Aspartic acid is one of the 20 amino acids used to build protein. It’s non-essential for humans, which means we make it ourselves — no need to consume it, but we do anyway because it’s everywhere in food.

Where You Get It

Plentiful in plants. You’ll find it in:

  • Soybeans and tofu

  • Lentils and chickpeas

  • Sunflower seeds and almonds

  • Oats, rice, and quinoa

  • Green peas

  • Asparagus (where it was first discovered)

If you’re eating a varied plant-based diet, you’re sorted.

What It Does

Aspartic acid isn’t just a building block — it’s functional:

  • Energy: Helps fuel the Krebs cycle (ATP production)

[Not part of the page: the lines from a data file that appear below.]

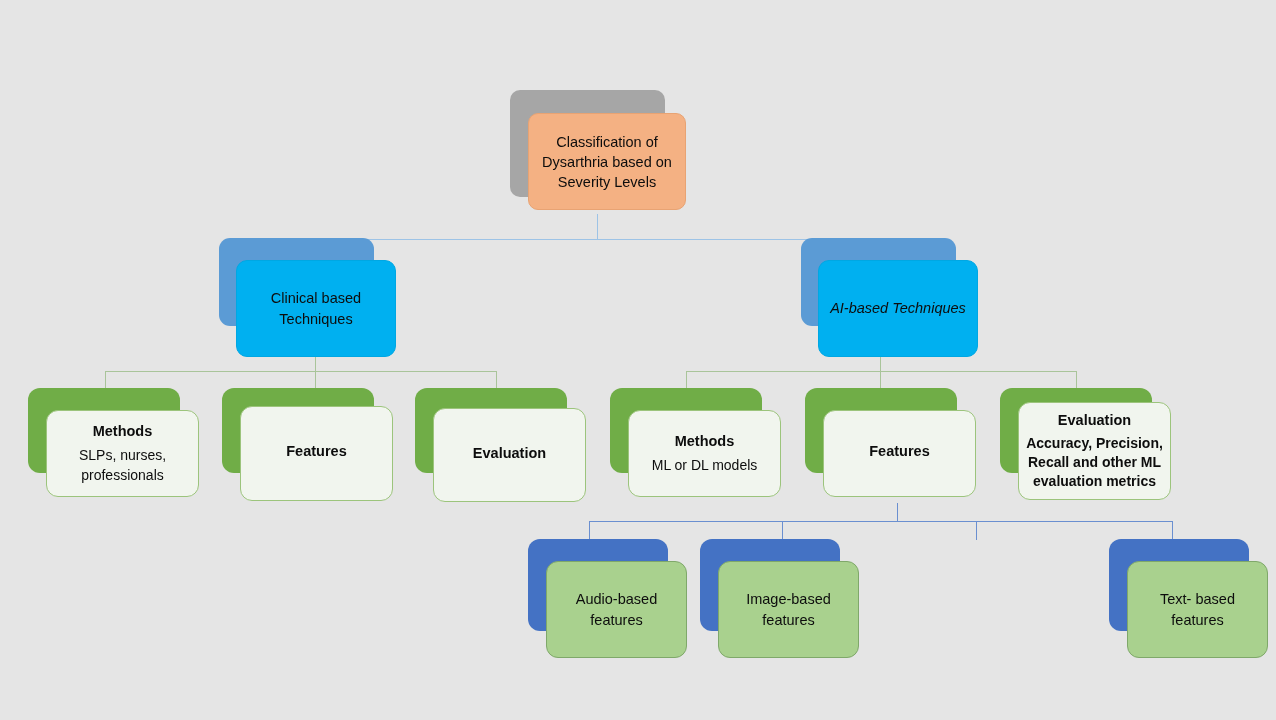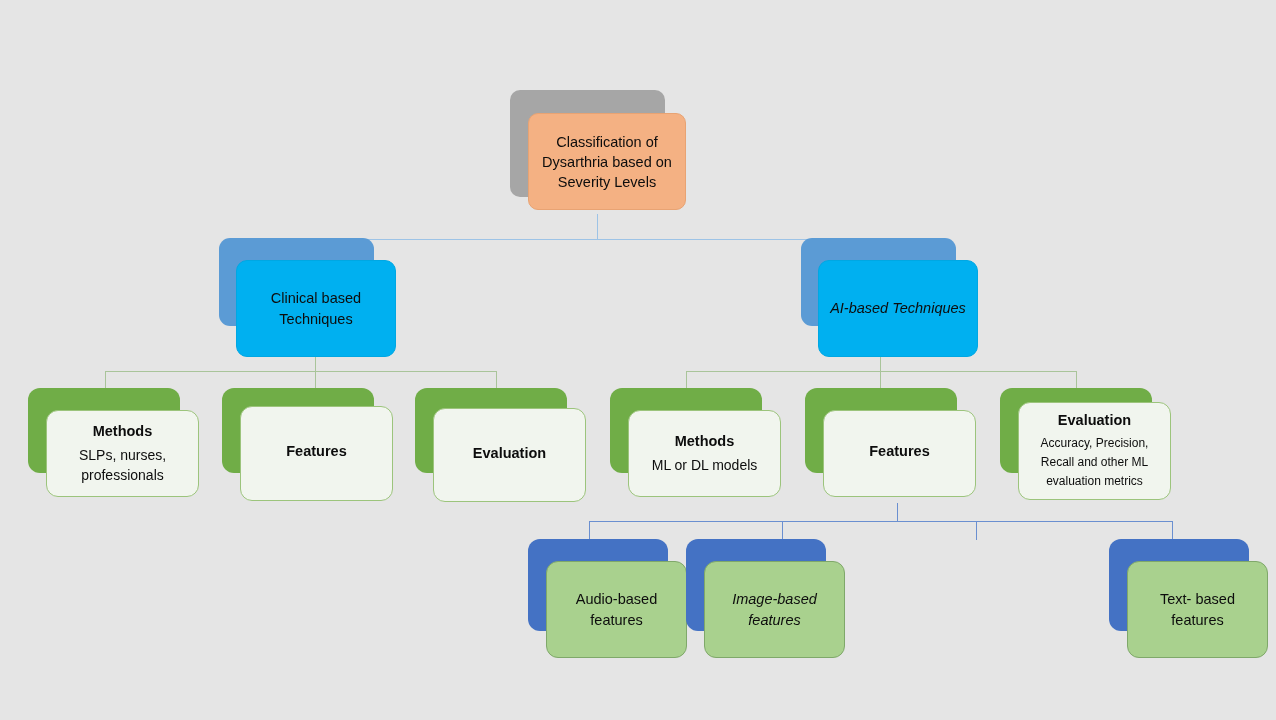--- a/index.html
+++ b/index.html
@@ -104,22 +104,23 @@
     font-weight: bold;
     font-size: 14.5px;
     margin-bottom: 5px;
     line-height: 18px;
   }
   .lvl2 .face .desc {
     font-size: 14px;
     line-height: 20px;
   }
   .lvl2 .face .desc.small {
-    font-size: 12px;
+    font-size: 14px;
     line-height: 19px;
+    font-weight: bold;
   }
 
   
   .lvl3 .shadow {
     width: 140px;
     height: 92px;
     background: #4472c4;
     border-radius: 12px;
   }
   .lvl3 .face {
@@ -238,21 +239,21 @@
     </div>
   </div>
 
   <div class="node lvl3" style="left:528px; top:539px; width:160px; height:120px;">
     <div class="shadow"></div>
     <div class="face">
       <span>Audio-based features</span>
     </div>
   </div>
 
-  <div class="node lvl3" style="left:686px; top:539px; width:160px; height:120px;font-style:italic;">
+  <div class="node lvl3" style="left:700px; top:539px; width:160px; height:120px;">
     <div class="shadow"></div>
     <div class="face">
       <span>Image-based features</span>
     </div>
   </div>
 
 
   <div class="node lvl3" style="left:1109px; top:539px; width:160px; height:120px;">
     <div class="shadow"></div>
     <div class="face">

  • Nitrogen disposal: Involved in the urea cycle

  • Brain: Works as an excitatory neurotransmitter (like glutamate)

  • DNA & RNA: A precursor to nucleotide bases

  • Protein folding: It’s negatively charged, influencing structure

Aspartame ≠ Aspartic Acid

Aspartame is an artificial sweetener made from aspartic acid + phenylalanine. People with PKU need to avoid aspartame because of the phenylalanine — not because of the aspartic acid.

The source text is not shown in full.